Enabling the deployment of semantic-based searching and matching services to enhance learning. Such applications could support group formation and learning resource recommendation based on linked data. The development of ontologies to which linked data will be matched is anticipated. The specification of patterns of semantic tools and services using linked data could be fostered

Collaborative ontology building and reasoning for pedagogical ends will be more valuable if deployed over a large volume of education related linked data where the value of searching and matching is sufficiently demonstrated. Pedagogy-aware applications making use reasoning to establish learning context and to support argumentation and critical thinking over a large linked data field could be encouraged at this stage.

Semantic technologies in learning & teaching, Final Report, Executive Summary

Our first efforts outside of IEEE LOM were in the Dublin Core Education Application Profile Task Group , between about 2006-2011, attempting to work on a shared ontology. Meanwhile others (notably Mikael Nilsson, KTH Royal Inst Technology, Stockholm) worked to get LOM data in RDF. This work kind of fizzled out, but we did get an idea of a domain model for learning resources, which rather usefully separated the educationally relevant properties from all the others. The cloud in the middle represents any resource-type specific domain model (say one for describing videos or one for describing textual resources) to which educationally relevant properties can be added. So this diagram represents what I was saying earlier about wanting to disaggregate the problem space so that we can focus on educational matters while other domain experts focus on their specialisms.

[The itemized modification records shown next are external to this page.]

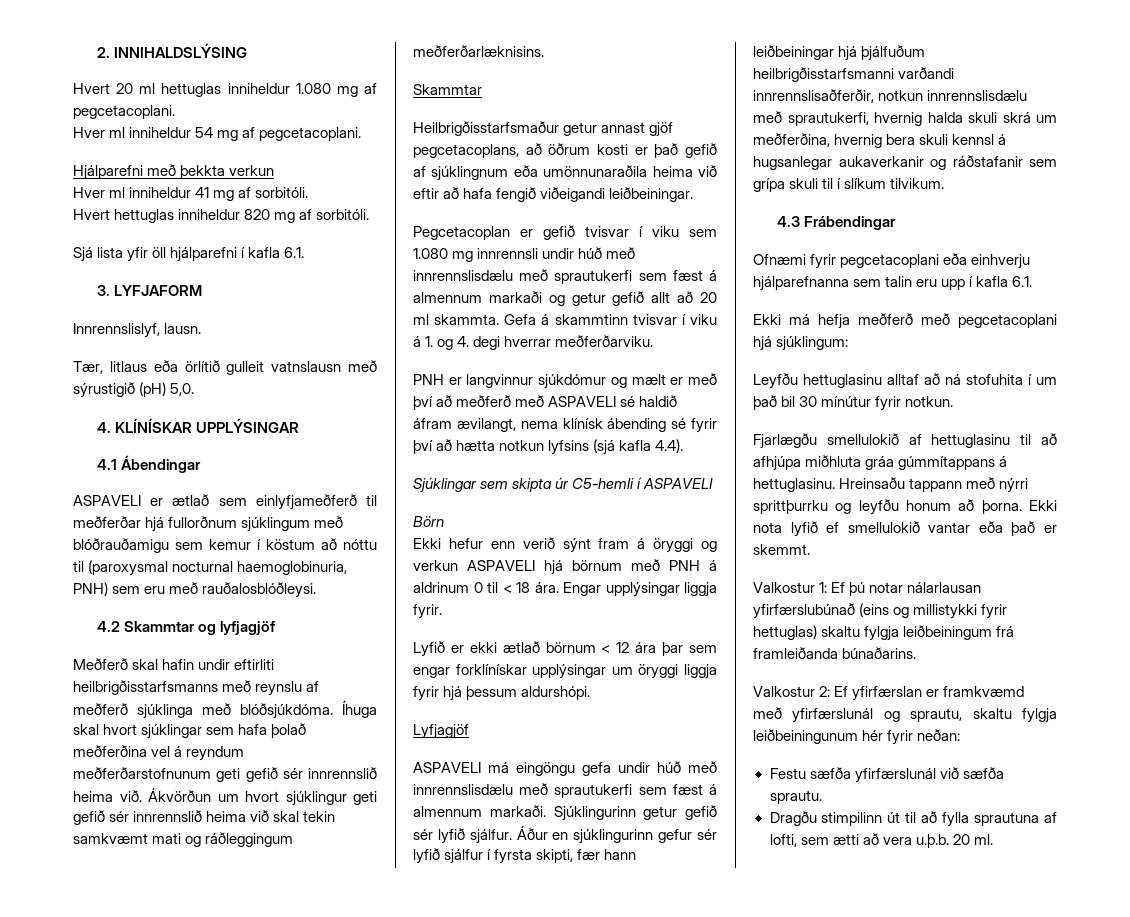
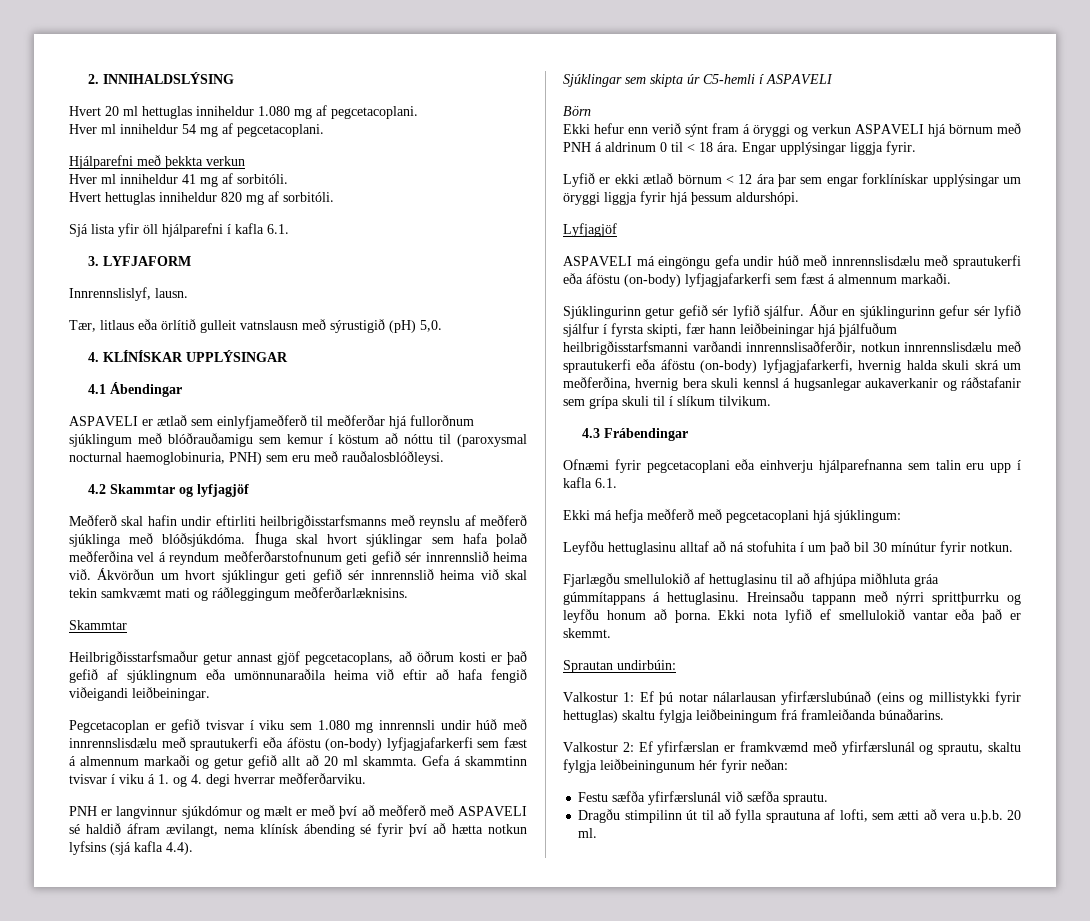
- Pegcetacoplan er gefið tvisvar í viku sem 1.080 mg innrennsli undir húð með innrennslisdælu með sprautukerfi sem fæst á almennum markaði og getur gefið allt að 20 ml skammta.
+ Pegcetacoplan er gefið tvisvar í viku sem 1.080 mg innrennsli undir húð með innrennslisdælu með sprautukerfi eða áföstu (on-body) lyfjagjafarkerfi sem fæst á almennum markaði og getur gefið allt að 20 ml skammta.
- ASPAVELI má eingöngu gefa undir húð með innrennslisdælu með sprautukerfi sem fæst á almennum markaði. Sjúklingurinn getur gefið sér lyfið sjálfur.
+ ASPAVELI má eingöngu gefa undir húð með innrennslisdælu með sprautukerfi eða áföstu (on-body) lyfjagjafarkerfi sem fæst á almennum markaði.
+ Sjúklingurinn getur gefið sér lyfið sjálfur.
- Áður en sjúklingurinn gefur sér lyfið sjálfur í fyrsta skipti, fær hann leiðbeiningar hjá þjálfuðum heilbrigðisstarfsmanni varðandi innrennslisaðferðir, notkun innrennslisdælu með sprautukerfi, hvernig halda skuli skrá um meðferðina, hvernig bera skuli kennsl á hugsanlegar aukaverkanir og ráðstafanir sem grípa skuli til í slíkum tilvikum.
+ Áður en sjúklingurinn gefur sér lyfið sjálfur í fyrsta skipti, fær hann leiðbeiningar hjá þjálfuðum heilbrigðisstarfsmanni varðandi innrennslisaðferðir, notkun innrennslisdælu með sprautukerfi eða áföstu (on-body) lyfjagjafarkerfi, hvernig halda skuli skrá um meðferðina, hvernig bera skuli kennsl á hugsanlegar aukaverkanir og ráðstafanir sem grípa skuli til í slíkum tilvikum.
+ Sprautan undirbúin:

I want to mention in passing that around this time (2008/9) work started at ISO/IEC on semantic representation of metadata for learning resources. This was kicked off in response to the IEEE LOM being submitted for ratification as an ISO standard… and it is still ongoing. We’re not involved. Cetis has done no more than comment once or twice on this work.

In fact we did very little metadata work for a while. I thought I was done with it.

At this time there was there was a an idea in educational technology circles that was encapsulated in the term #eduPunk, the idea was that lightweight personal technology could be used to support teaching and learning, a sort DIY approach to learning technology, without the constraints of large institutional, enterprise level systems–WordPress instead of the VLE, folksonomies instead of taxonomies.

In comparison to eduPunk, we were #eduProg. I’ve nothing against the virtuoso wizardry of ProgRock or a technically excellent OWL ontology, and I am not saying there is anything wrong in either. The point I am trying to make is that the interest and attention, the engagement from the Ed Tech community was not in EduProg.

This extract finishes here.